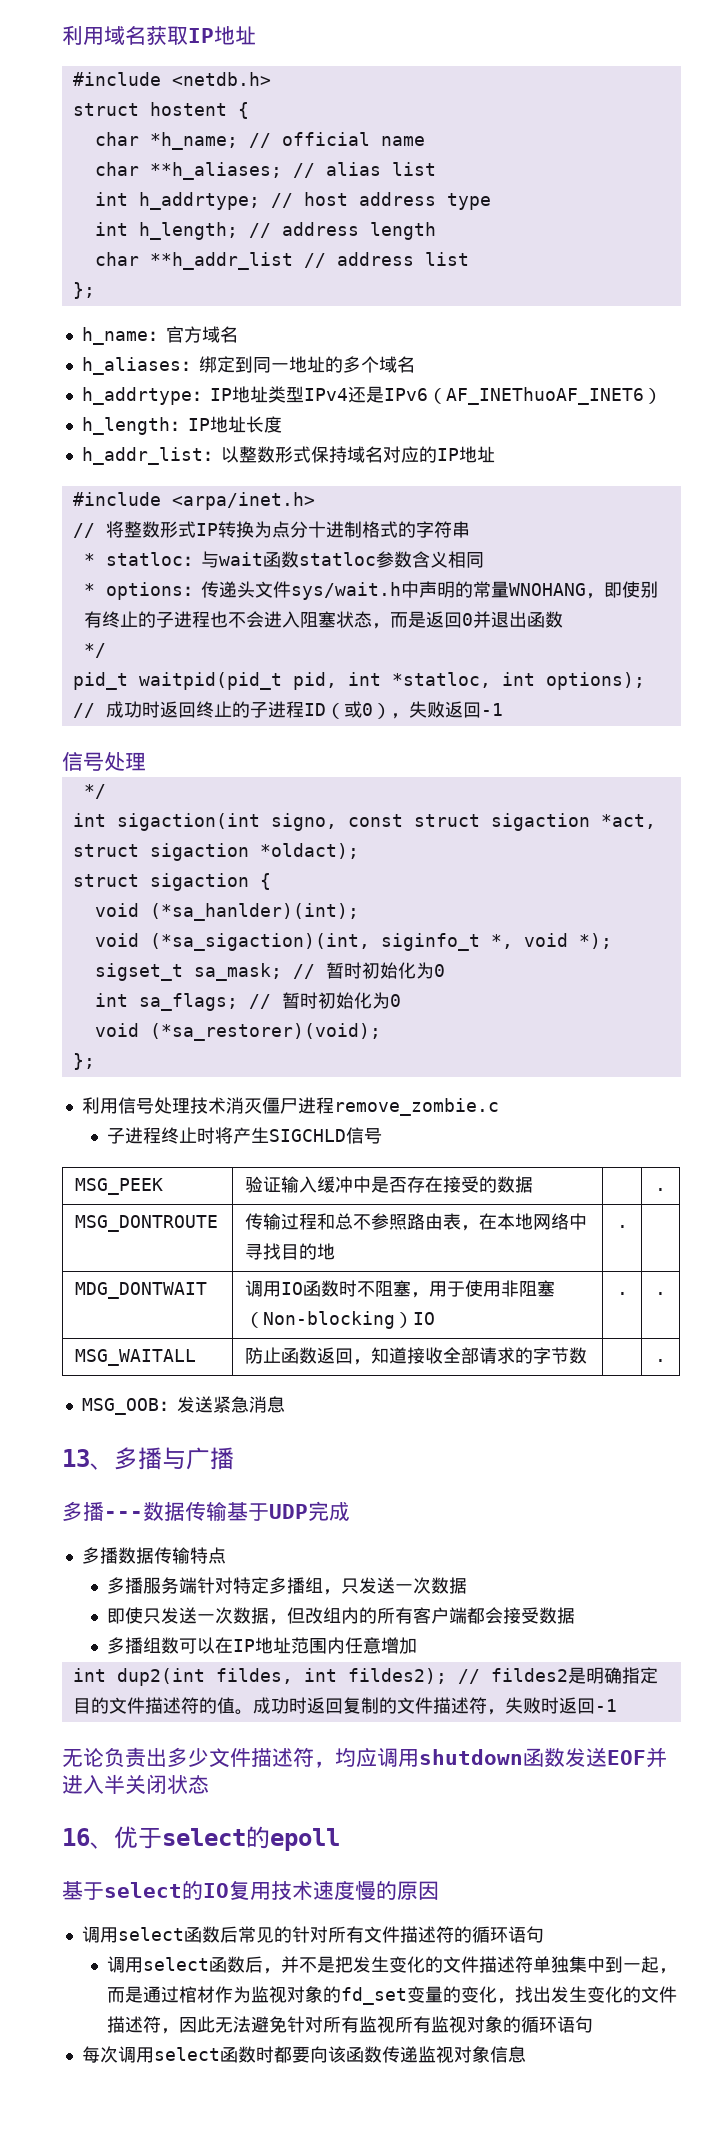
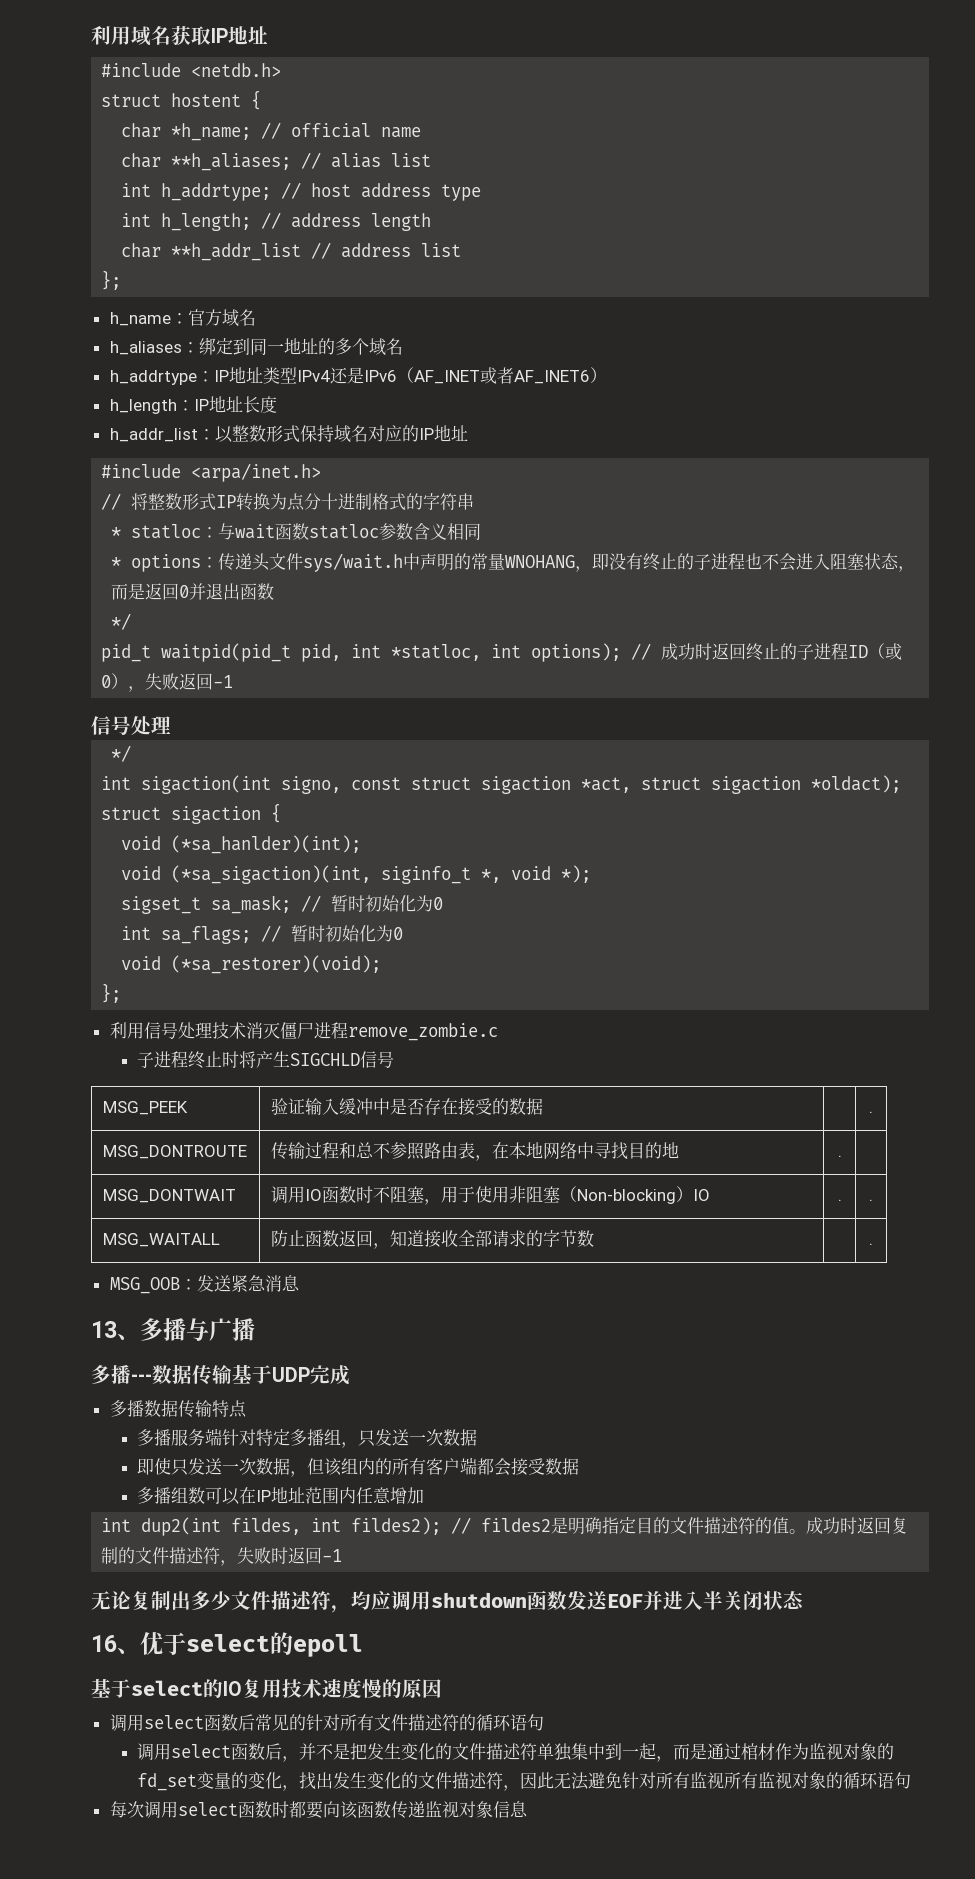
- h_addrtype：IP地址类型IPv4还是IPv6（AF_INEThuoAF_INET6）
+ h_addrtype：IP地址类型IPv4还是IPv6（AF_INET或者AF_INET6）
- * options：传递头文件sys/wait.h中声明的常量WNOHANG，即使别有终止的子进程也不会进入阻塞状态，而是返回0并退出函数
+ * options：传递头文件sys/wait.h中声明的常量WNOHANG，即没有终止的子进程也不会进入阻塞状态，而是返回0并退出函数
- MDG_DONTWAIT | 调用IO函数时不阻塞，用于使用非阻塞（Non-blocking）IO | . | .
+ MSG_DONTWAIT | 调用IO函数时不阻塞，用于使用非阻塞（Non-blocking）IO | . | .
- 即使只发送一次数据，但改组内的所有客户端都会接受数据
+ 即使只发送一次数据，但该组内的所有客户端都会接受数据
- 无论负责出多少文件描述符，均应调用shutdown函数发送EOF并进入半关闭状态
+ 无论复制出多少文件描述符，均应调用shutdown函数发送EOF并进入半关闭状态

++++++++++++++++++++

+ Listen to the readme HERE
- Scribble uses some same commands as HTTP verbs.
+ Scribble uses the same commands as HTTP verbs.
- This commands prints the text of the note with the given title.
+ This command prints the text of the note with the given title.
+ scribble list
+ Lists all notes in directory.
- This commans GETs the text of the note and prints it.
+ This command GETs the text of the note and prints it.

++++++++++++++++++++

In the listing above, how many lines hold the word "options"? Please state the number alone.

2